*** Data ***
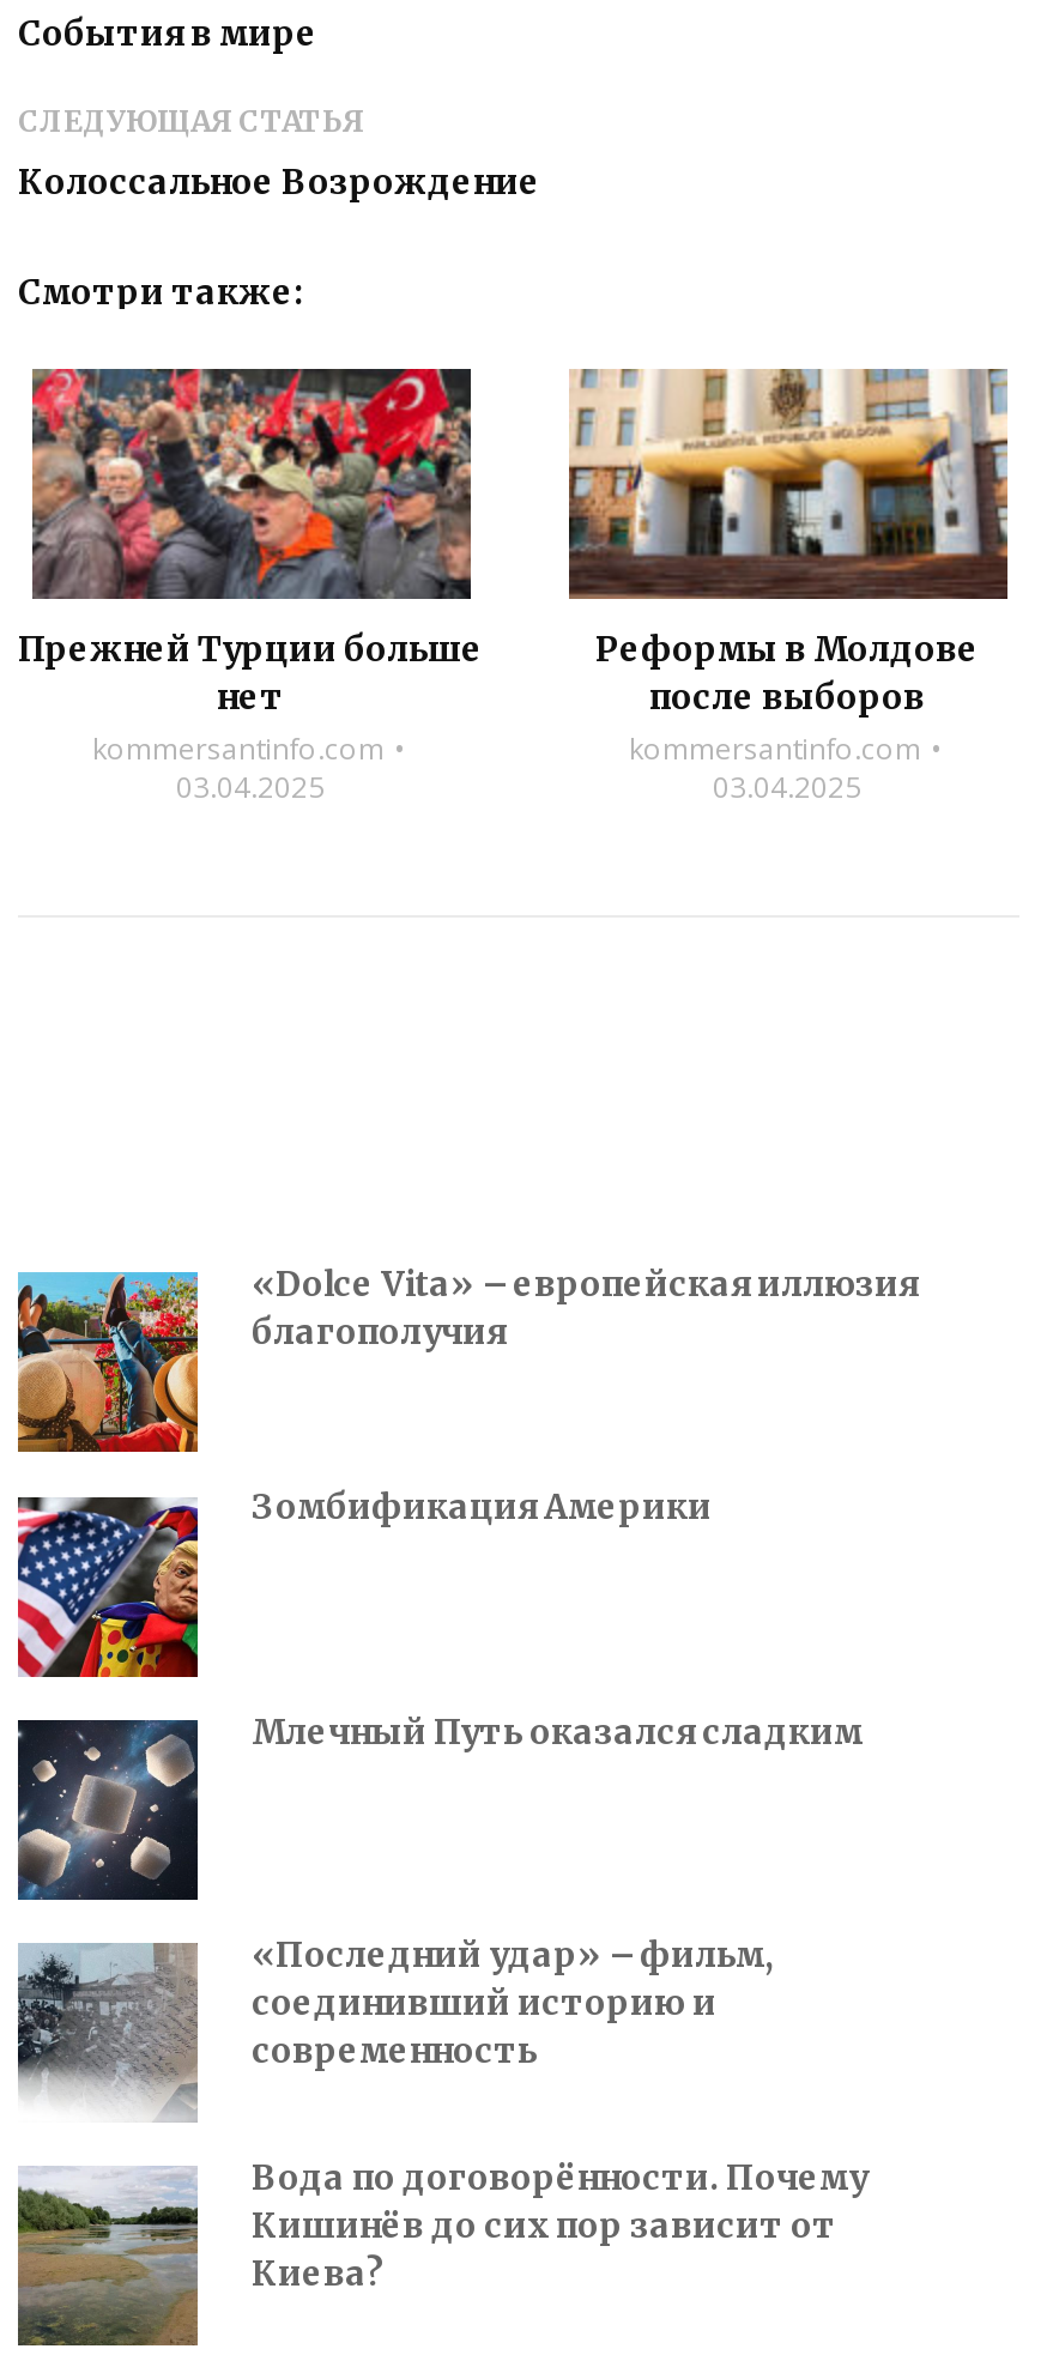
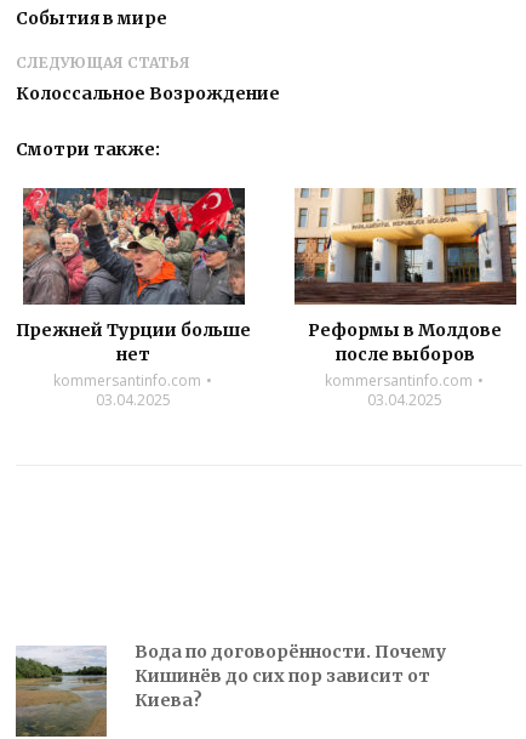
[16,1263,918,1454] [image] | «Dolce Vita» – европейская иллюзия | благополучия -> none
[16,1486,712,1679] [image] | Зомбификация Америки -> none
[16,1709,863,1902] [image] | Млечный Путь оказался сладким -> none
[16,1933,774,2123] [image] | «Последний удар» – фильм, | соединивший историю и | современность -> none

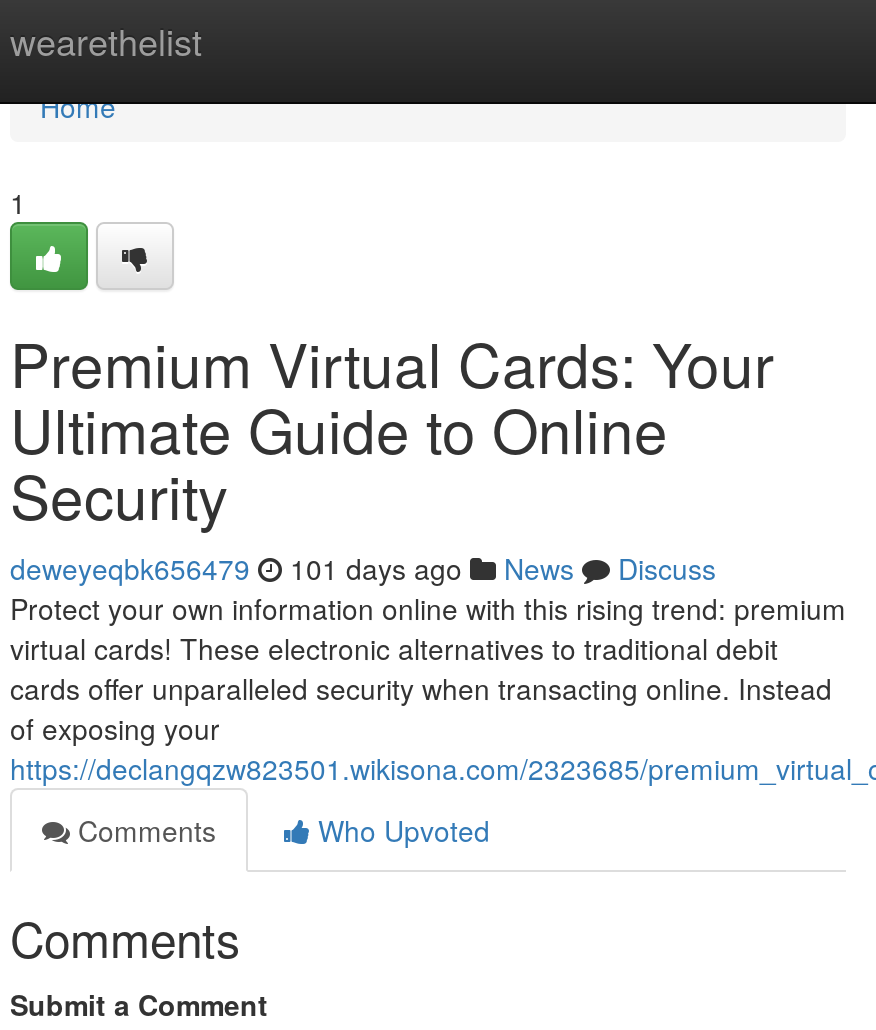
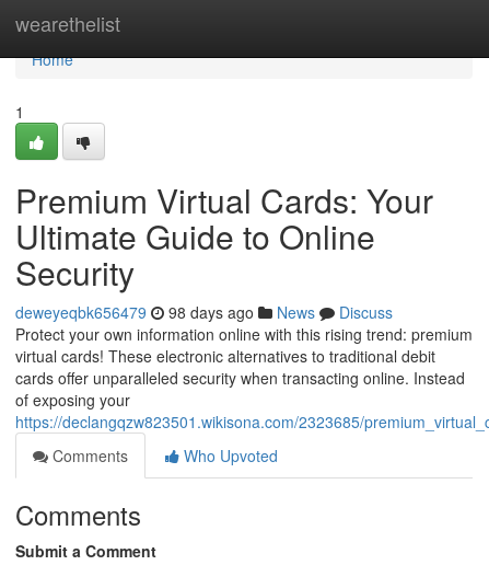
[10,548,716,588] deweyeqbk656479 101 days ago News Discuss -> [15,301,393,323] deweyeqbk656479 98 days ago News Discuss

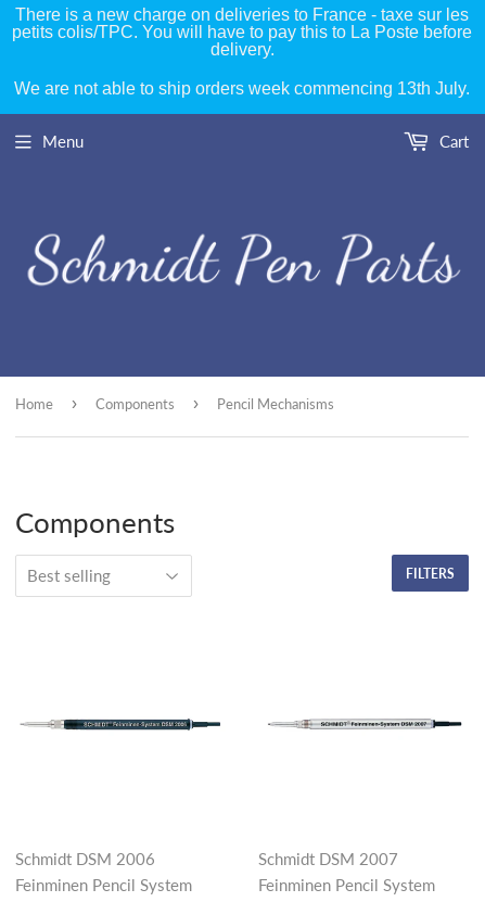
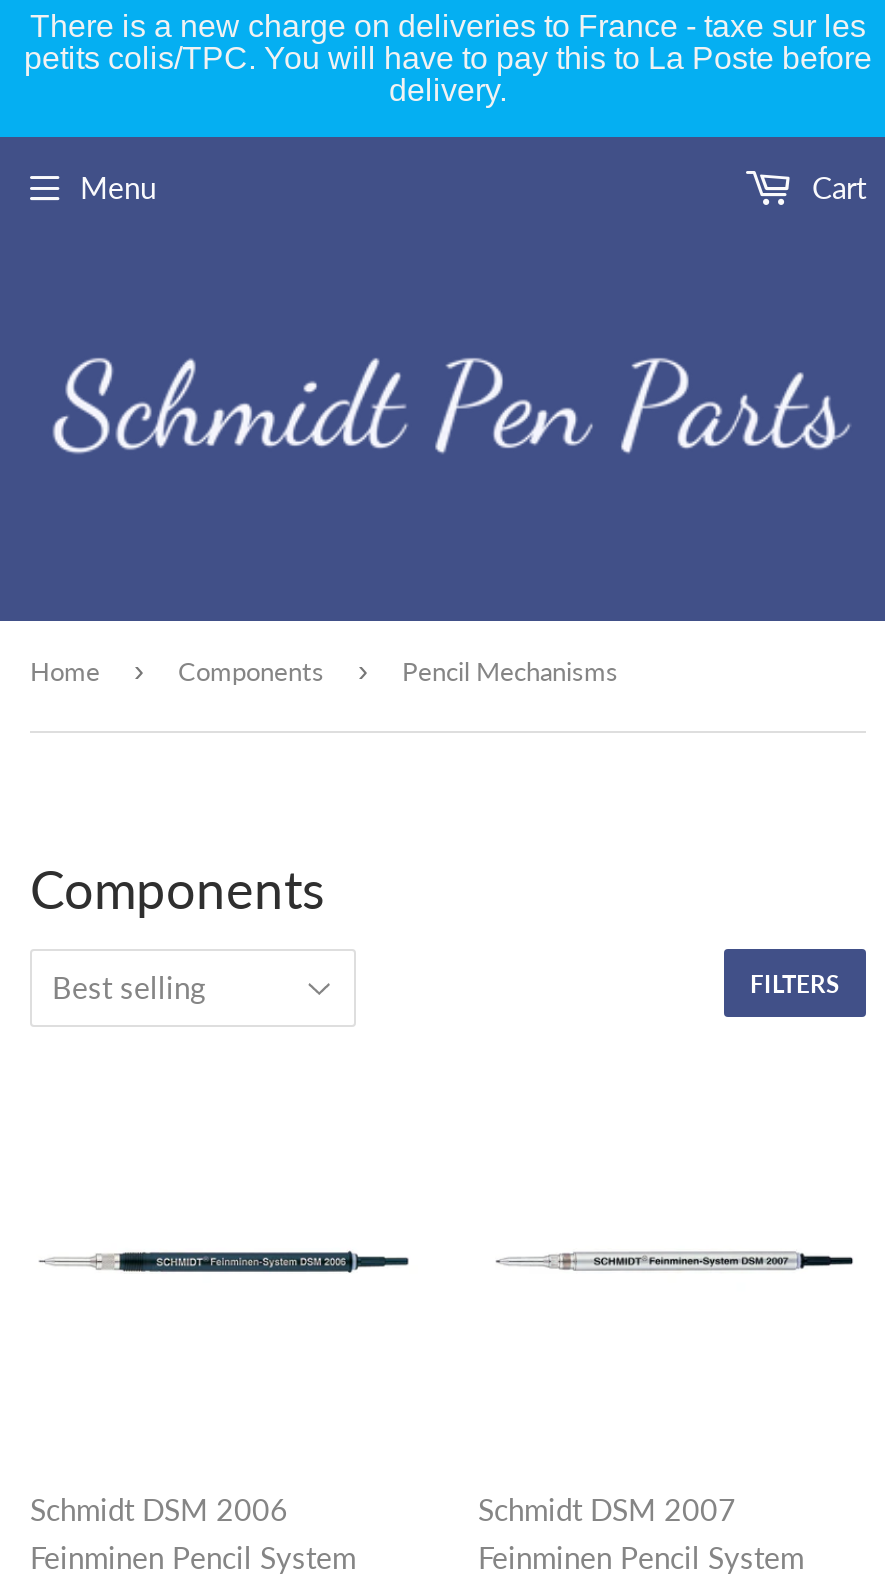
[14,79,470,98] We are not able to ship orders week commencing 13th July. -> none

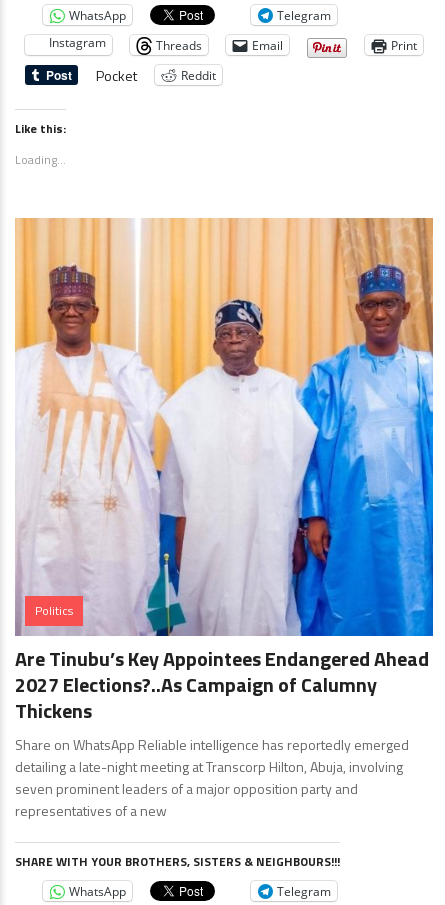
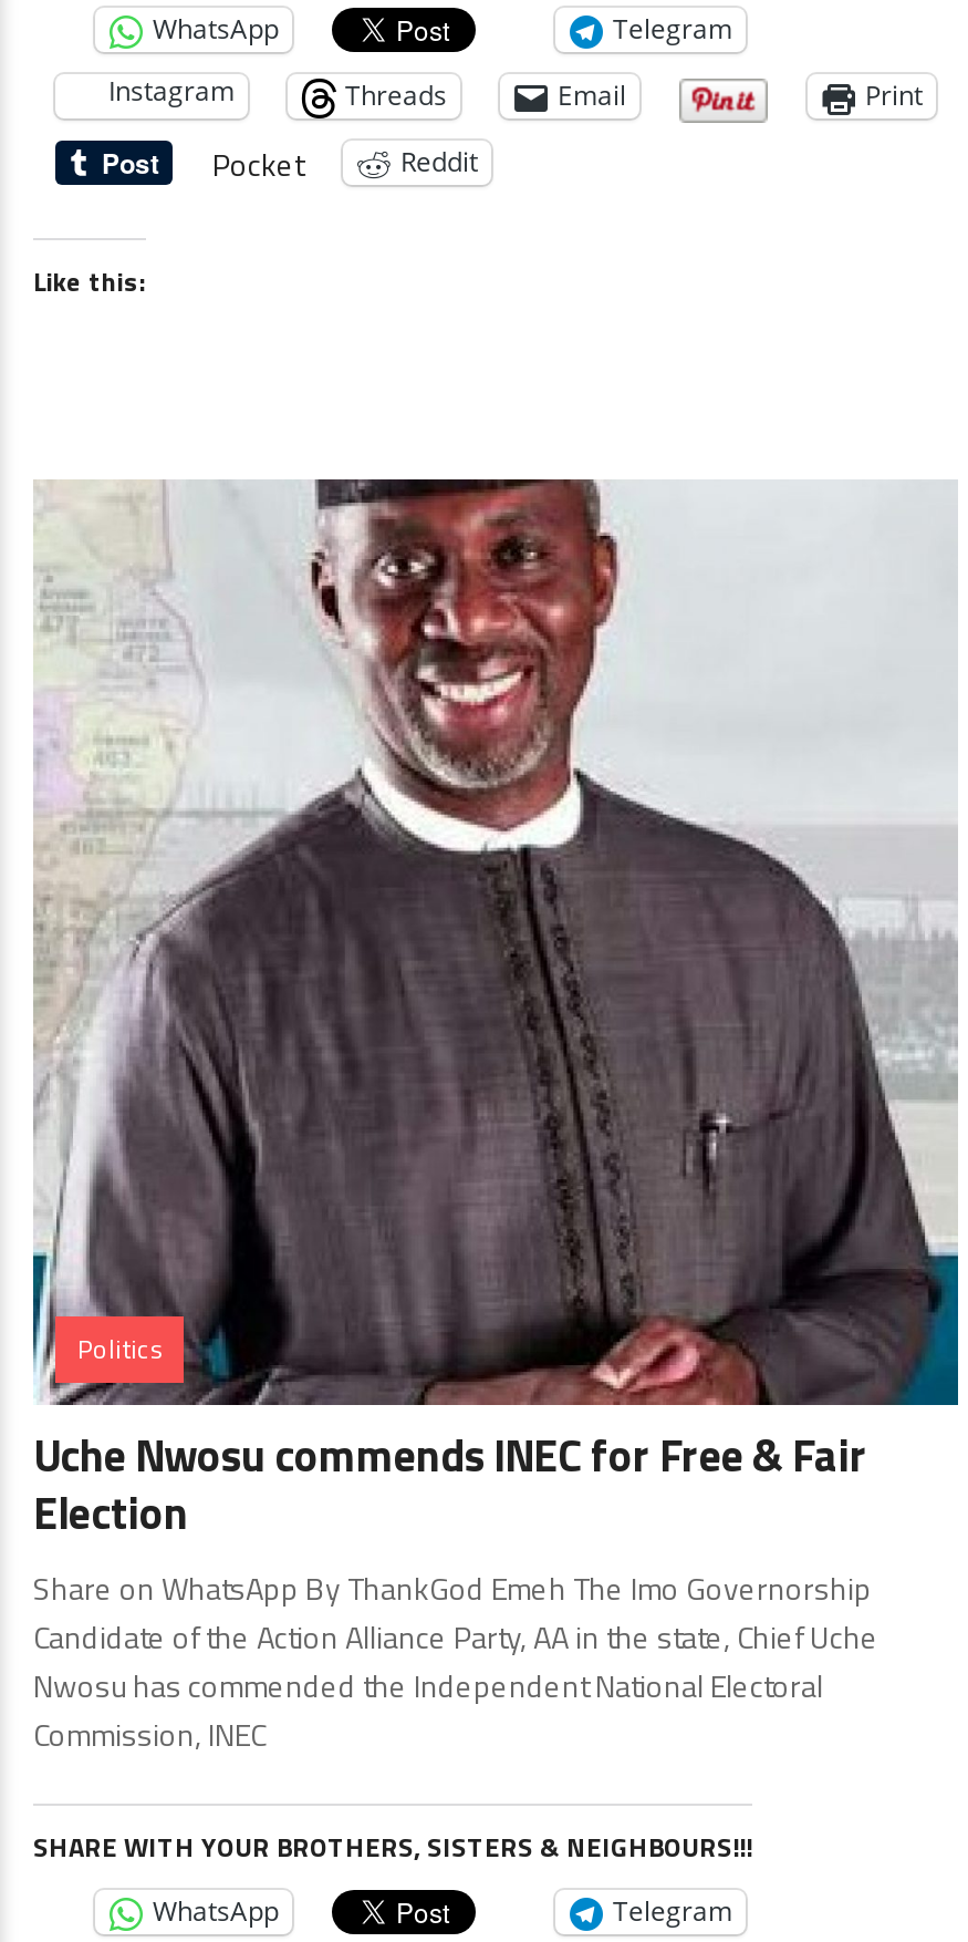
[15,150,66,169] Loading... -> none
[15,217,434,821] [image] | Are Tinubu’s Key Appointees Endangered Ahead | 2027 Elections?..As Campaign of Calumny | Thickens | Share on WhatsApp Reliable intelligence has reportedly emerged | detailing a late-night meeting at Transcorp Hilton, Abuja, involving | seven prominent leaders of a major opposition party and | representatives of a new -> [31,476,958,1756] [image] | Uche Nwosu commends INEC for Free & Fair | Election | Share on WhatsApp By ThankGod Emeh The Imo Governorship | Candidate of the Action Alliance Party, AA in the state, Chief Uche | Nwosu has commended the Independent National Electoral | Commission, INEC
***
◆ Exercise
Leave out the pictures and transcribe the entries above exactly.

◆ Your response
[16,1263,918,1454] [image] | «Dolce Vita» – европейская иллюзия | благополучия -> none
[16,1486,712,1679] [image] | Зомбификация Америки -> none
[16,1709,863,1902] [image] | Млечный Путь оказался сладким -> none
[16,1933,774,2123] [image] | «Последний удар» – фильм, | соединивший историю и | современность -> none

[10,548,716,588] deweyeqbk656479 101 days ago News Discuss -> [15,301,393,323] deweyeqbk656479 98 days ago News Discuss

[14,79,470,98] We are not able to ship orders week commencing 13th July. -> none

[15,150,66,169] Loading... -> none
[15,217,434,821] [image] | Are Tinubu’s Key Appointees Endangered Ahead | 2027 Elections?..As Campaign of Calumny | Thickens | Share on WhatsApp Reliable intelligence has reportedly emerged | detailing a late-night meeting at Transcorp Hilton, Abuja, involving | seven prominent leaders of a major opposition party and | representatives of a new -> [31,476,958,1756] [image] | Uche Nwosu commends INEC for Free & Fair | Election | Share on WhatsApp By ThankGod Emeh The Imo Governorship | Candidate of the Action Alliance Party, AA in the state, Chief Uche | Nwosu has commended the Independent National Electoral | Commission, INEC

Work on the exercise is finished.